De feiten en de rechtsgang

Het hof heeft kennis genomen van de akte van de griffier van de rechtbank Amsterdam van 23 januari 2018, waarbij namens de verdachte hoger beroep is ingesteld tegen voormelde beschikking van die rechtbank.
Het hof heeft gezien de beschikking waarvan beroep en heeft kennis genomen van de stukken betrekking hebbend op de voorlopige hechtenis van de verdachte en heeft gehoord de advocaat-generaal en de verdachte, bijgestaan door diens raadsman mr. I. Baardman.

De beoordeling

Het hof verenigt zich met de beschikking waarvan beroep en de gronden waarop deze berust.
Het hof sluit zich aan bij de motivering van de rechter-commissaris met betrekking tot de ernstige bezwaren en neemt deze over.
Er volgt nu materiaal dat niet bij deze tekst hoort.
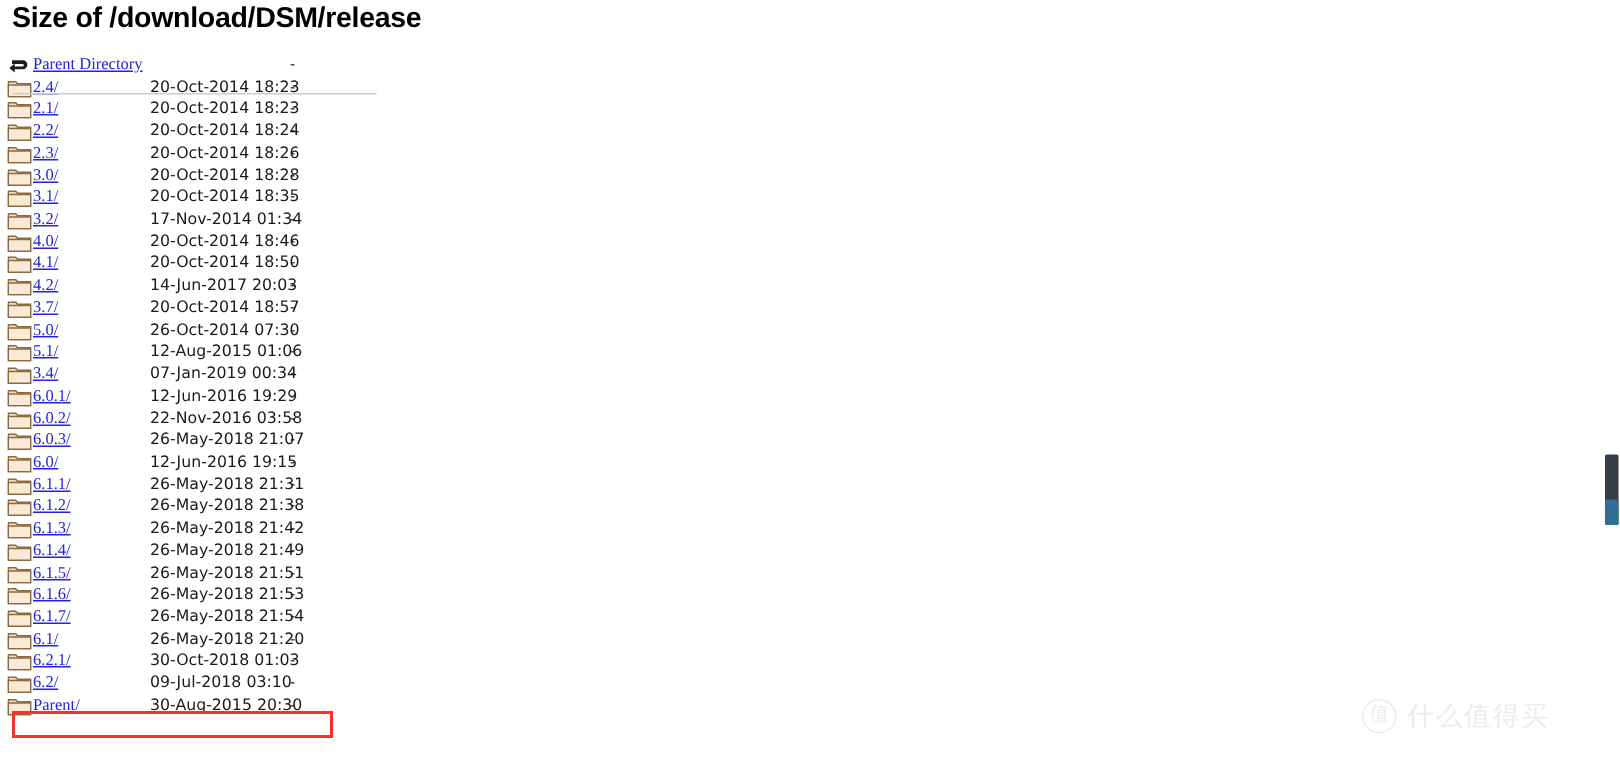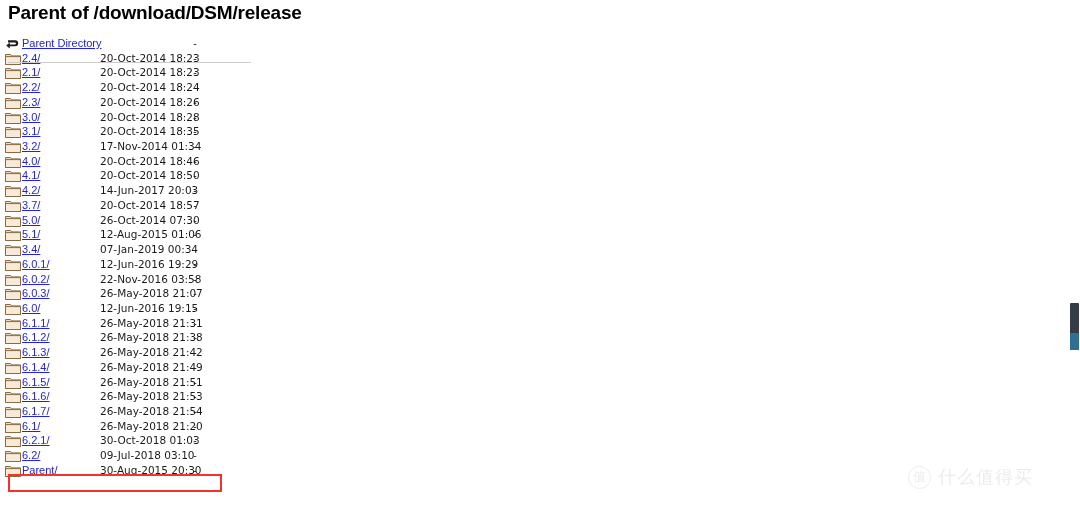--- a/index.html
+++ b/index.html
@@ -201,7 +201,7 @@
 </head>
 <body>
 
-<div id="page-title">Parent of /download/DSM/release</div>
+<div id="page-title">Size of /download/DSM/release</div>
 
 <div id="listing">
 

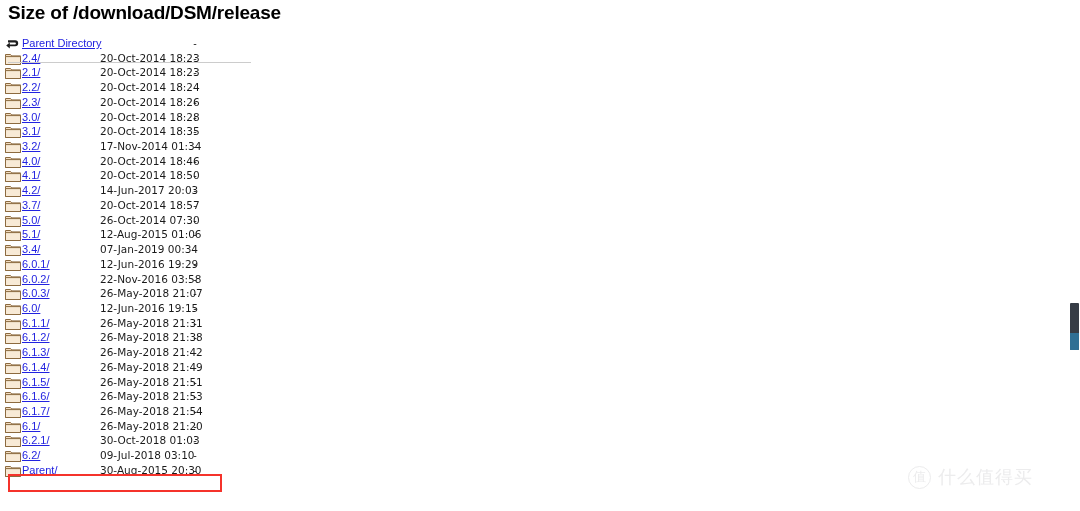--- a/index.html
+++ b/index.html
@@ -114,7 +114,7 @@
     color: #2222e0;
     text-decoration: underline;
     font-size: 11px;
-    font-family: Liberation Sans, sans-serif;
+    font-family: Liberation Serif, serif;
   }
Inmiddels is nader onderzoek verricht en de uitkomst daarvan, zoals medegedeeld door de raadsman tijdens de behandeling in raadkamer, brengt het hof vooralsnog niet tot een ander oordeel.
Gelet op deze ernstige bezwaren en de justitiële documentatie van de verdachte met betrekking tot vermogensdelicten, waaruit onder meer blijkt dat de verdachte ten tijde van het op de vordering inbewaringstelling vermelde feit nog in een proeftijd liep in verband met een veroordeling ter zake van zakkenrollerij, is er op dit moment geen sprake van een situatie als bedoeld in artikel 67a, derde lid, Sv.
13/702524-17

De beslissing

Het hof:
WIJST AF het beroep tegen de bestreden beschikking.
Deze beschikking is gegeven op 7 februari 2018 in raadkamer van dit hof door
mr. M.M.H.P. Houben, voorzitter,
mrs. J.L. Bruinsma en T. de Bont, raadsheren,
in tegenwoordigheid van mr. J.G.W.M. Lut als griffier.
De advocaat-generaal bij dit gerechtshof brengt vorenstaande beschikking ter kennis van de verdachte.